====== Data under study

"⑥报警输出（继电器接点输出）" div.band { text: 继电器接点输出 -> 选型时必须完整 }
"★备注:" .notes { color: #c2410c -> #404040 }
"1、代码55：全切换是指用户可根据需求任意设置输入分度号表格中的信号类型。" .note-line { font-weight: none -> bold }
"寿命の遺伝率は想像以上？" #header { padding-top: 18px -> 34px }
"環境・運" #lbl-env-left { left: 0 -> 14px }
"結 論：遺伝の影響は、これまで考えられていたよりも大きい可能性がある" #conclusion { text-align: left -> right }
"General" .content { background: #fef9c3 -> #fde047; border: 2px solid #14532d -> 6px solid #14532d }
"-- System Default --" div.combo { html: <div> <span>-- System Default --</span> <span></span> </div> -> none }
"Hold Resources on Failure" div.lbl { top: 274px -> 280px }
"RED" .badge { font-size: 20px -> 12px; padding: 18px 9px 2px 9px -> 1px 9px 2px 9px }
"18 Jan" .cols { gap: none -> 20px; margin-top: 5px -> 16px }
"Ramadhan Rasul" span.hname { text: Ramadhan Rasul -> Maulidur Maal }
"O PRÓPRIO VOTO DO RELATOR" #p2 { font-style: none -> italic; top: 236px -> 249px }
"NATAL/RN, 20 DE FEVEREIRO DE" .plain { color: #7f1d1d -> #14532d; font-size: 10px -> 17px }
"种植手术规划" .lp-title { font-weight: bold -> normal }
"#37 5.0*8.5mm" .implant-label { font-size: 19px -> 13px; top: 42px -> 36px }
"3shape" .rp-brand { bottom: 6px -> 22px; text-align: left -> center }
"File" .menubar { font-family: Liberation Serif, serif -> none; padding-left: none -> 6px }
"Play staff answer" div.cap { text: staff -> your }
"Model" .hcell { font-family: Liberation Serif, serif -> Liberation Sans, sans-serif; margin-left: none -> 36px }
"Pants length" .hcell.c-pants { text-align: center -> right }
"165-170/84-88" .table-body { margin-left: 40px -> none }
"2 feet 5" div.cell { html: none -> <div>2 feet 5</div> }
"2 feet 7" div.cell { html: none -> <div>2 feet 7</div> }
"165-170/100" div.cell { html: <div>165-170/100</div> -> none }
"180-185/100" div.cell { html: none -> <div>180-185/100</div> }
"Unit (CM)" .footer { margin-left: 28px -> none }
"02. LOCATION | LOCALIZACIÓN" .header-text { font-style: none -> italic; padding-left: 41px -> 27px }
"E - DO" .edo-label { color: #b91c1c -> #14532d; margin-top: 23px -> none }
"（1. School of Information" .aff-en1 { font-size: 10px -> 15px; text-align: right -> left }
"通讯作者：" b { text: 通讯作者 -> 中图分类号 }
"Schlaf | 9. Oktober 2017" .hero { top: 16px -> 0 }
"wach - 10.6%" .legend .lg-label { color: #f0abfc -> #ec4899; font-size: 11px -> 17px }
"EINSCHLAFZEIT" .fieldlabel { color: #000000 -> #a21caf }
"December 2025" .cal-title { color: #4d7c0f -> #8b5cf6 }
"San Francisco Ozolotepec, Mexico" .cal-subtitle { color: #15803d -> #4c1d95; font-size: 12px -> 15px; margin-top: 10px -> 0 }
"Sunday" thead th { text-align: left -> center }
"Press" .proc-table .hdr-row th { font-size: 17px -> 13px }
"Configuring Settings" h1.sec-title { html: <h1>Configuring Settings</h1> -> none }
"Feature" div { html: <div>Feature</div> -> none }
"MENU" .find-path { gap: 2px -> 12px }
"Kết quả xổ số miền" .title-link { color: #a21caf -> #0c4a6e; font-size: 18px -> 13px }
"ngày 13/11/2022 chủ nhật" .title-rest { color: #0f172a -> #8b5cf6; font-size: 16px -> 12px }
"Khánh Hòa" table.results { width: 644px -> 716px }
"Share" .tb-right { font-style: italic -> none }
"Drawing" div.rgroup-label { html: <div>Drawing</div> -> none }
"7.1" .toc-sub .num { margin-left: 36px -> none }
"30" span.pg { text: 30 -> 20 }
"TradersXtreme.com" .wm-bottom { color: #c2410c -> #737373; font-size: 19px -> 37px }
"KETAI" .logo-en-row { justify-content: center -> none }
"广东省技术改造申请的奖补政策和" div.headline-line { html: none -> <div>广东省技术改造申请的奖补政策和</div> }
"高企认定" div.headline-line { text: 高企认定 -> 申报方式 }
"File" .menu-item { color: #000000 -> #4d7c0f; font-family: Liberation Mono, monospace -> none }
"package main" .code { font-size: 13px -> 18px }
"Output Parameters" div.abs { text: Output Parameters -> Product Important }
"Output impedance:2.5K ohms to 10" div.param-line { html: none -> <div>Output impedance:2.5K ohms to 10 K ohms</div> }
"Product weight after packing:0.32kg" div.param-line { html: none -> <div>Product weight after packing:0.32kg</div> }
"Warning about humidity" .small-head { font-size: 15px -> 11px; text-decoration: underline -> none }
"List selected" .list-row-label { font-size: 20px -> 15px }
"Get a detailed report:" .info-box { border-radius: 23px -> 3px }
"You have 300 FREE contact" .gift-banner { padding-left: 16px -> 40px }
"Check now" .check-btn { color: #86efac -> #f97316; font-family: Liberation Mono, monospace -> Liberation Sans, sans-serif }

============

• [What this task involves]
For the word "right", show every line of the entries that holds it.

• [Result of this exercise]
"結 論：遺伝の影響は、これまで考えられていたよりも大きい可能性がある" #conclusion { text-align: left -> right }
"Pants length" .hcell.c-pants { text-align: center -> right }
"（1. School of Information" .aff-en1 { font-size: 10px -> 15px; text-align: right -> left }
"Share" .tb-right { font-style: italic -> none }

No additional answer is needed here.